- Duration:
3 days - Deadline:
7/12/2020 13:30 - Team challenge : 3
Our goal is to clean and do a complete analysis and interpretation of the dataset.
The real estate company "ImmoEliza" wants to establish itself as the biggest one in all of Belglium. To pursue this goal, it needs to create a machine learning model to predict prices on Belgium's sales. That way, they can pick out the properties that are the most valuable to them.
But for this, it needs to do a preliminary analysis to gather some information. Having no in-house data scientist, they are looking for talented people to do it for them.
Since your last encounter with them went great, they reached out to you to do this job. Everything is in your hands now!
Take the dataset previously scraped to do the analysis. (If you were in different groups, decide together which dataset you are going to use.)
- Be able to use
pandas. - Be able to use Data visualisation libraries.(
matplotliborseaborn) - Be able to clean a dataset for analysis
- Be able to establish conclusions about a dataset.
- Be able to find and answer creative questions about data
- Be able to think outside the box
The initial dataset scraped during the previous challenge contains 10.006 entries.
After a first cleaning we identified a serious problem : Some province have less than 10 entries So we decided to increase the initial dataset with a new version of the scraping tool. Rather than use the "whole belgian result pages" we splitted the scaping by "whole province result pages".
This small change allows us to bypass the result page limitation sets by default to 333 pages of 30 results (+/- 10 .000 different entries).
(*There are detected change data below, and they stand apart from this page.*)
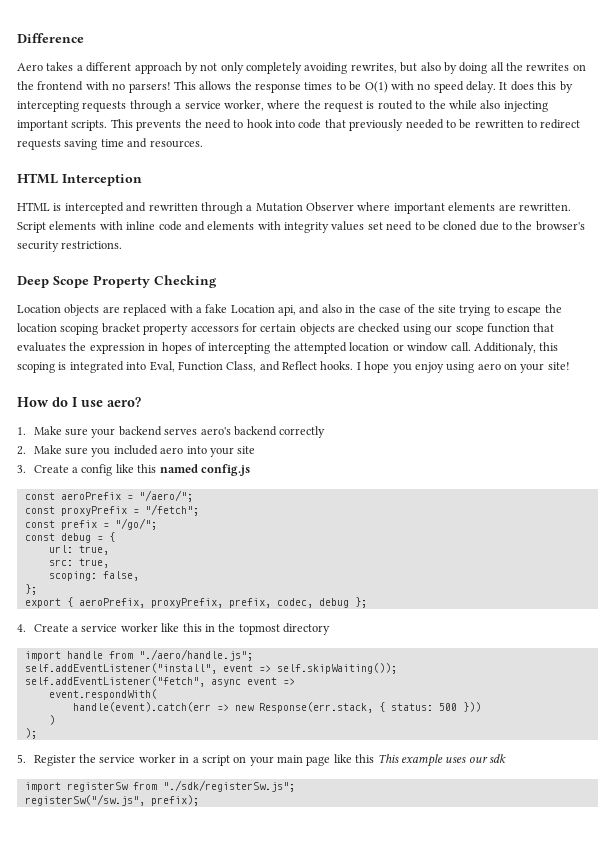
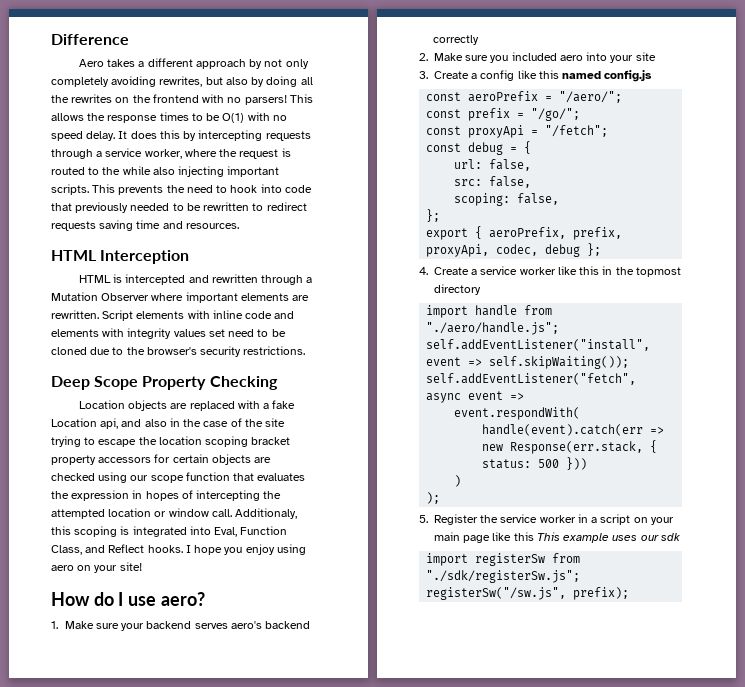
[24,504,199,516] // const proxyPrefix = "/fetch"; -> (623, 97) none
(157, 524) none -> [426,125,609,138] // const proxyApi = "/fetch";
[78,545,109,555] true, -> [489,159,532,171] false,
[78,558,109,568] true, -> [489,176,532,188] false,
[150,598,271,608] proxyPrefix, prefix, -> [573,227,623,240] [426,244,490,257] prefix, proxyApi,

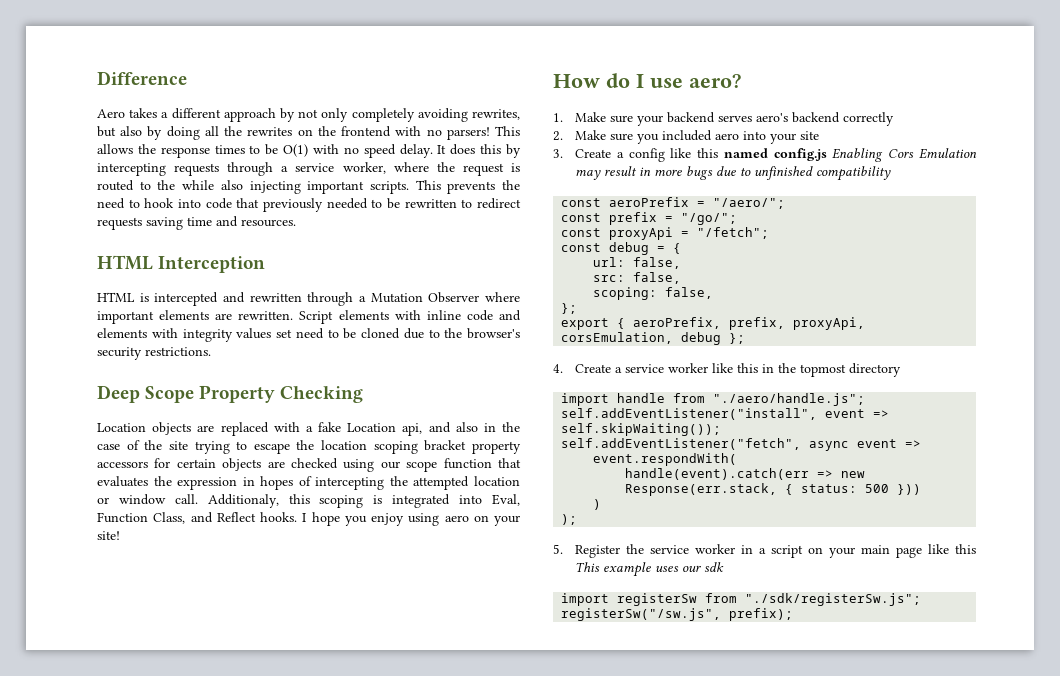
(653, 76) none -> [832,148,977,162] [575,166,892,181] Enabling Cors Emulation may result in more bugs due to unfinished compatibility
[496,244,539,256] codec, -> [561,332,674,344] corsEmulation,

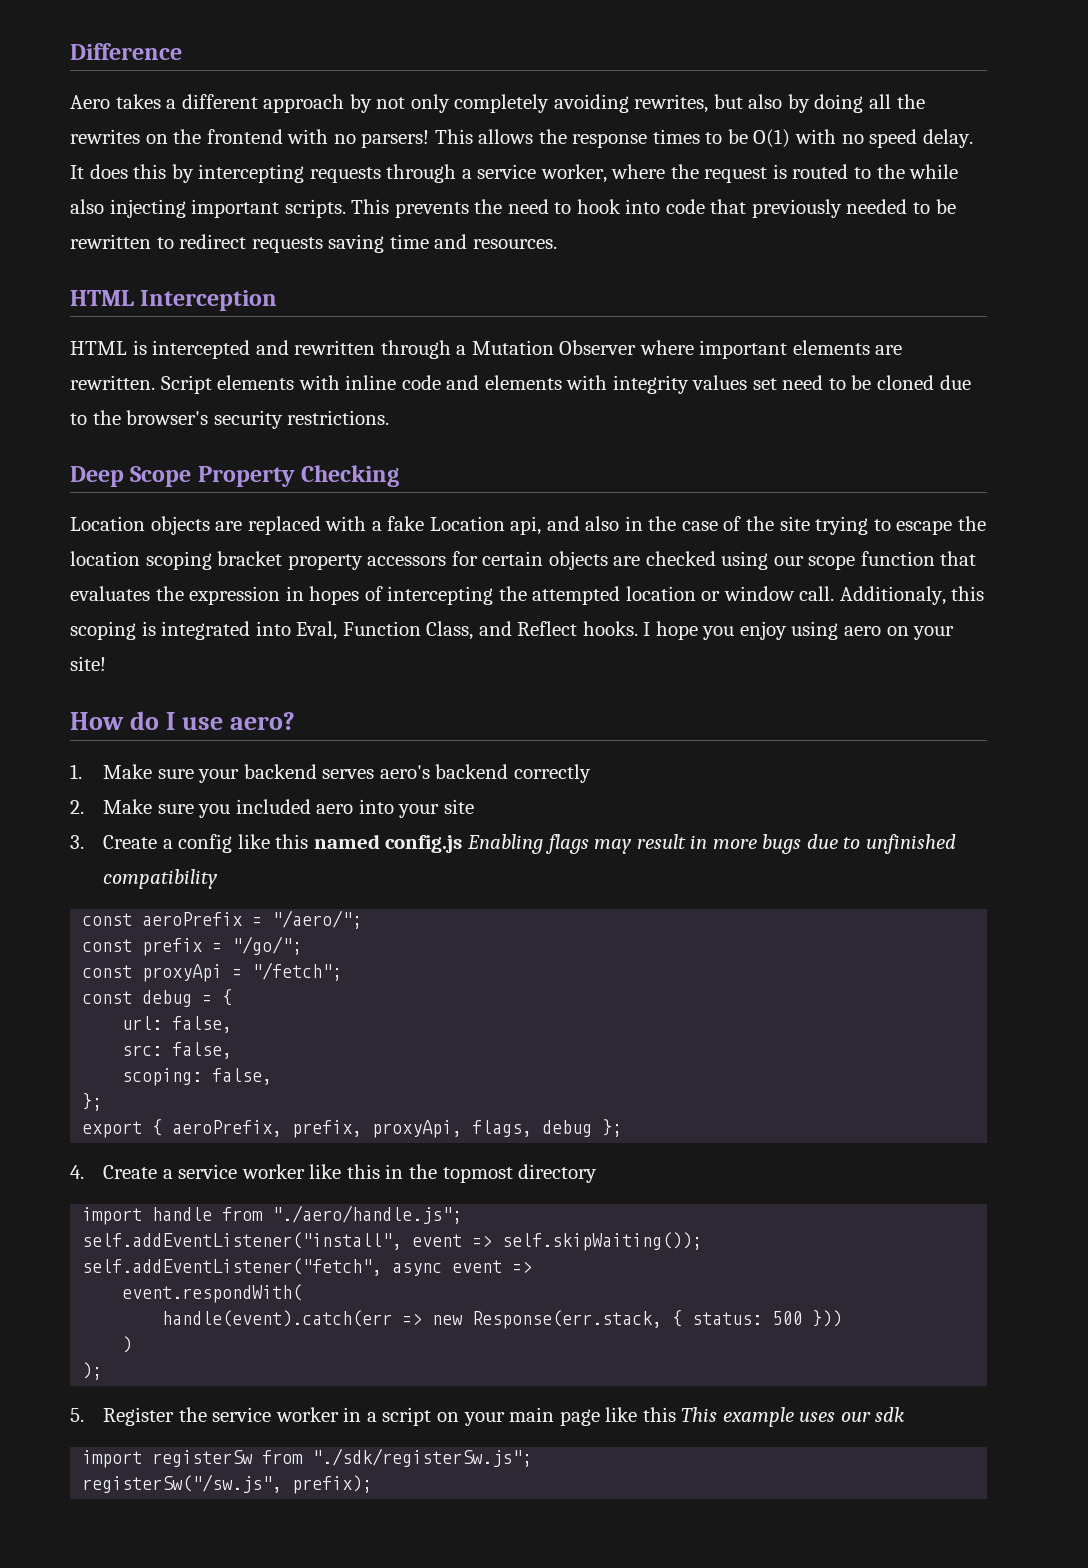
[888,148,977,159] Cors Emulation -> [544,834,589,854] flags
[561,332,674,344] corsEmulation, -> [472,1120,533,1137] flags,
After a new scraping run the dataset contains not less than 53.730 real estates entries.
The initial shape is (53.730, 18) After the data cleaning, the final shape is (37.813, 28)
View detail
| # | Column | Type | value |
|---|---|---|---|
| 0 | locality | int | zip code |
| 1 | type_of_property | str | type of property (house/appartment) |
| 2 | subtype_of_property | str | subtype of property (villa/studio/mansion/loft/...) |
| 3 | price | int | price |
| 4 | type_of_sale | str | type of sale |
| 5 | nr_of_rooms | int | number of room |
| 6 | area | int | area in m2 |
| 7 | equiped_kitchen | str | type of kitchen |
| 8 | furnished | bool | is furnished? |
| 9 | open_fire | bool | has an open fire? |
| 10 | terrace | bool | has a terrace? |
| 11 | terrace_area | int | terrace area in m2 if existing |
| 12 | garden | bool | has garden? |
| 13 | garden_area | int | garden area in m2 if existing |
| 14 | total_land_area | int | total land area in m2 |
| 15 | nr_of_facades | int | number of facades |
| 16 | swimming_pool | bool | has a swimming pool? |
| 17 | building_condition | str | state of the building (new/good/to be renovated/ ...) |
View detail
| # | Column | Type | value |
|---|---|---|---|
| 0 | locality | int | zip code |
| 1 | type_of_property | str | type of property (house/appartment) |
| 2 | subtype_of_property | str | subtype of property (villa/studio/mansion/loft/...) |
| 3 | price | int | price |
| 4 | nr_of_rooms | int | number of room |
| 5 | area | int | area in m2 |
| 6 | equiped_kitchen | str | type of kitchen |
| 7 | open_fire | bool | has an open fire? |
| 8 | terrace | bool | has a terrace? |
| 9 | terrace_area | int | terrace area in m2 if existing |
| 10 | garden | bool | has garden? |
| 11 | garden_area | int | garden area in m2 if existing |
| 12 | total_land_area | int | total land area in m2 |
| 13 | nr_of_facades | int | number of facades |
| 14 | swimming_pool | bool | has a swimming pool? |
| 15 | building_condition | str | state of the building (new/good/to be renovated/ ...) |
| 16 | kitchen | bool | has kitchen ? |
| 17 | region | str | region name (Wal./Bxl/Vland.) |
| 18 | province | str | province name |
| 19 | sq_m_price | float | price / m2 (based on area) |
| 20 | sq_m_land_price | float | price / m2 (based on total_land_area) |
| 21 | city | str | city name |
| 22 | type_of_property_num | int | type of property in int value |
| 23 | subtype_of_property_num | int | subtype of property in int value |
| 24 | equiped_kitchen_num | int | type of equiped kitchen in int value |
| 25 | building_condition_num | int | building condition in int value |
| 26 | region_num | int | region in int value |
| 27 | province_num | int | province in int value |
This phase is very important to process the analysis phase. So we identified our goals and the data's needed to reach them.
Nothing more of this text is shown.